The problem: Pictures aside, repeat the listing below exactly.

Records provided:
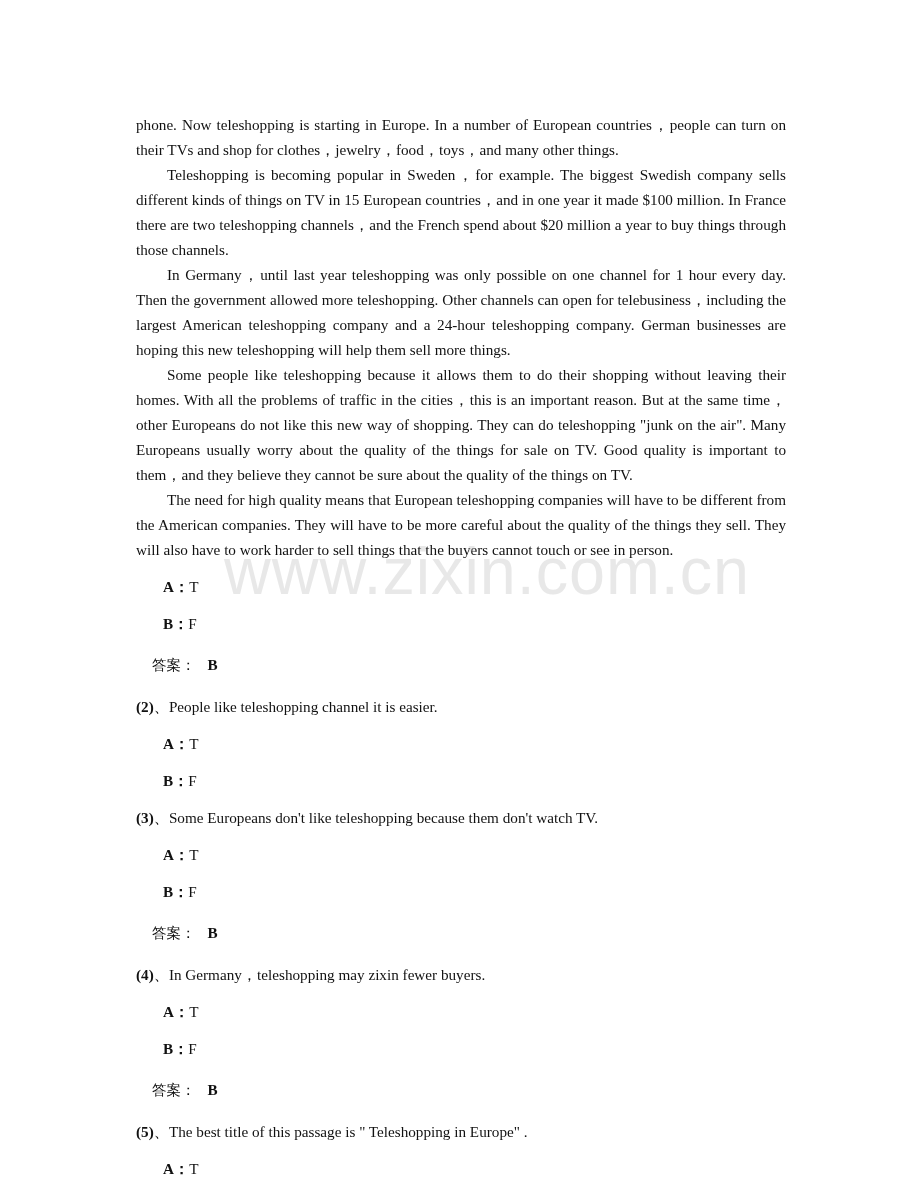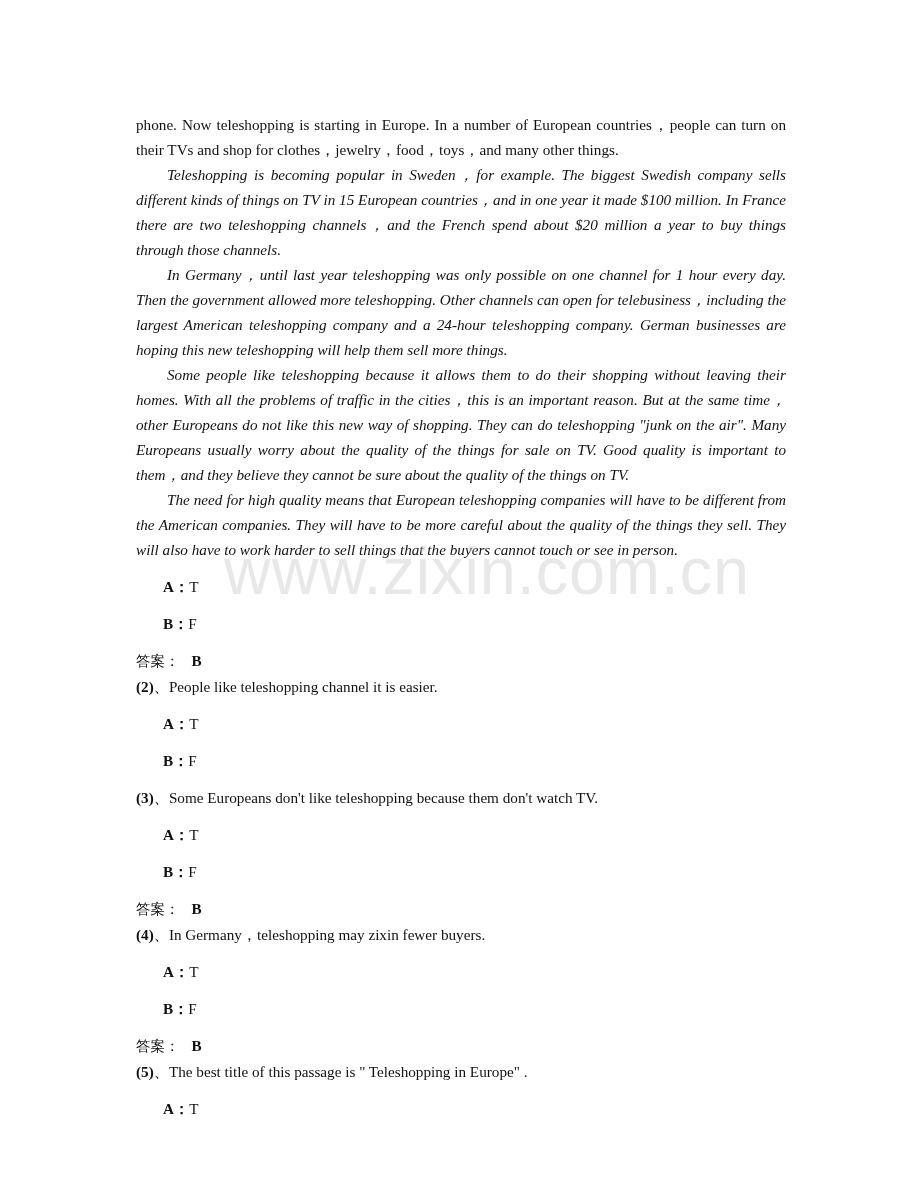--- a/index.html
+++ b/index.html
@@ -23,39 +23,38 @@
     font-size: 15.2px;
     line-height: 25px;
   }
   .para {
     margin: 0;
     text-align: justify;
     text-align-last: left;
   }
   .para.indent {
     text-indent: 31px;
-    font-style: italic;
   }
   .q-line {
     margin: 0;
     white-space: nowrap;
   }
   .q-num {
     font-weight: bold;
   }
   .opt {
     margin: 12px;
     padding-left: 15px;
     white-space: nowrap;
   }
   .opt-key {
     font-weight: bold;
   }
   .answer {
-    margin: 0;
+    margin: 16px;
     white-space: nowrap;
   }
   .answer-label {
     font-family: "DejaVu Sans", sans-serif;
     font-size: 14.5px;
   }
   .answer-val {
     font-weight: bold;
     margin-left: 12px;
   }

Your solution:
--- a/index.html
+++ b/index.html
@@ -23,39 +23,38 @@
     font-size: 15.2px;
     line-height: 25px;
   }
   .para {
     margin: 0;
     text-align: justify;
     text-align-last: left;
   }
   .para.indent {
     text-indent: 31px;
-    font-style: italic;
   }
   .q-line {
     margin: 0;
     white-space: nowrap;
   }
   .q-num {
     font-weight: bold;
   }
   .opt {
     margin: 12px;
     padding-left: 15px;
     white-space: nowrap;
   }
   .opt-key {
     font-weight: bold;
   }
   .answer {
-    margin: 0;
+    margin: 16px;
     white-space: nowrap;
   }
   .answer-label {
     font-family: "DejaVu Sans", sans-serif;
     font-size: 14.5px;
   }
   .answer-val {
     font-weight: bold;
     margin-left: 12px;
   }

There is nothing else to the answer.